In [1]:

import pandas as pd
import matplotlib.pyplot as plt
import seaborn as sns
import numpy as np

Feature Selection with Lasso, Ridge, ElasticNet in Python and "scikit-learn"¶

Today we'll use the "scikit-learn" (aka sklearn) implementation of these models. "scikit-learn" is a machine learning-focused library that has a ton of helper functions for data scientists to quickly and efficiently try a lot of different models.
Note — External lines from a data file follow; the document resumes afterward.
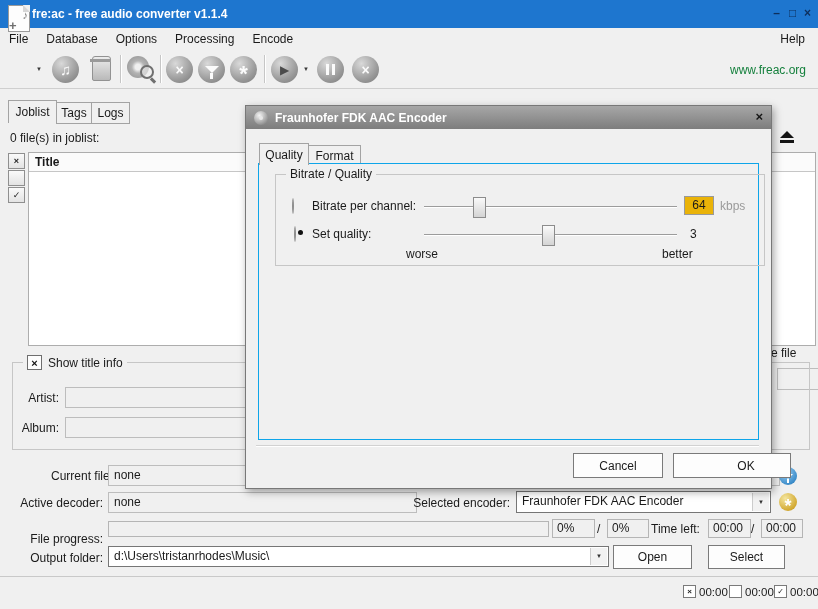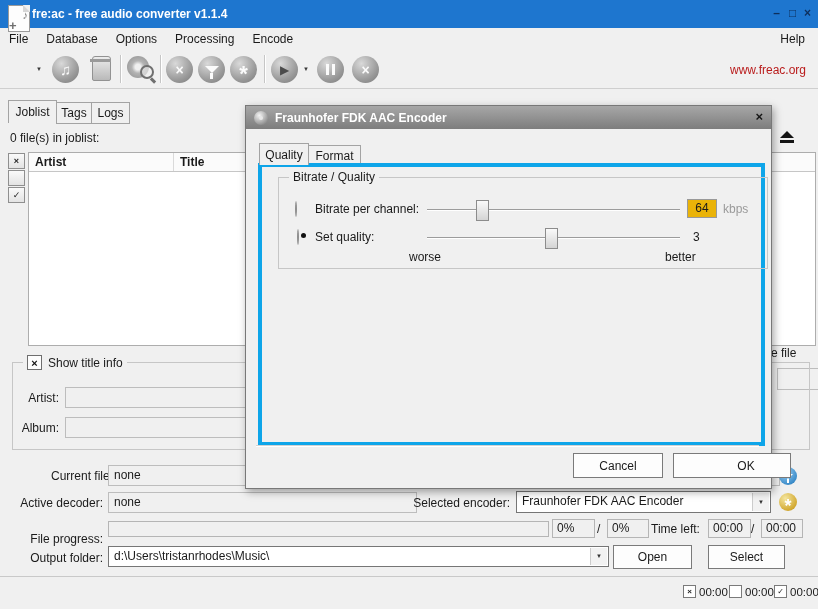"www.freac.org" .weblink { color: #b91c1c -> #15803d }
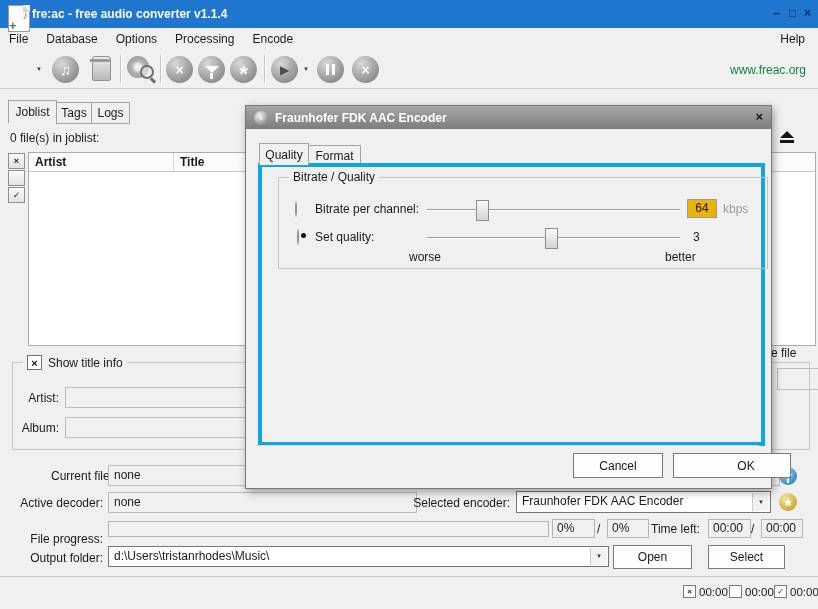"Artist" span.c1 { html: <span>Artist</span> -> none }
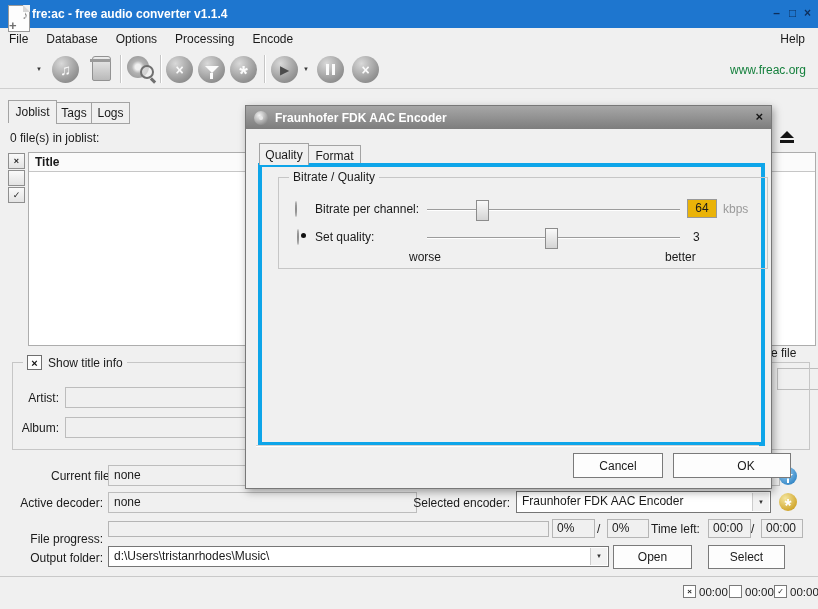"Bitrate / Quality" .tabpanel { border: 4px solid #0ea5e9 -> 1px solid #0ea5e9 }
Prerequisites: Statquest Playlist¶

Since this notebook is mainly to show you how to implement these models in python, you should watch this Statquest playlist to get the intuition behind these models:

The `sklearn` workflow¶

The most basic sklearn model workflow goes something like this:

Step	Action	Example
0	Import the model from `sklearn`	`from sklearn.linear_model import LinearRegression`
1	Instantiate the model class	`model = LinearRegression()`
2	Fit the model	`model.fit(X, y)`
3	Use the fitted model to make a prediction	`model.predict(X)`

This standard interface is what makes sklearn so powerful - with .fit() and .predict() and a huge variety of models in the library, you can use this common language to try all sorts of machine learning models.

And that's just the start, from this basic 3-step pipeline you can add all kinds of additional steps to this worfklow that make experimentation very convenient for the user.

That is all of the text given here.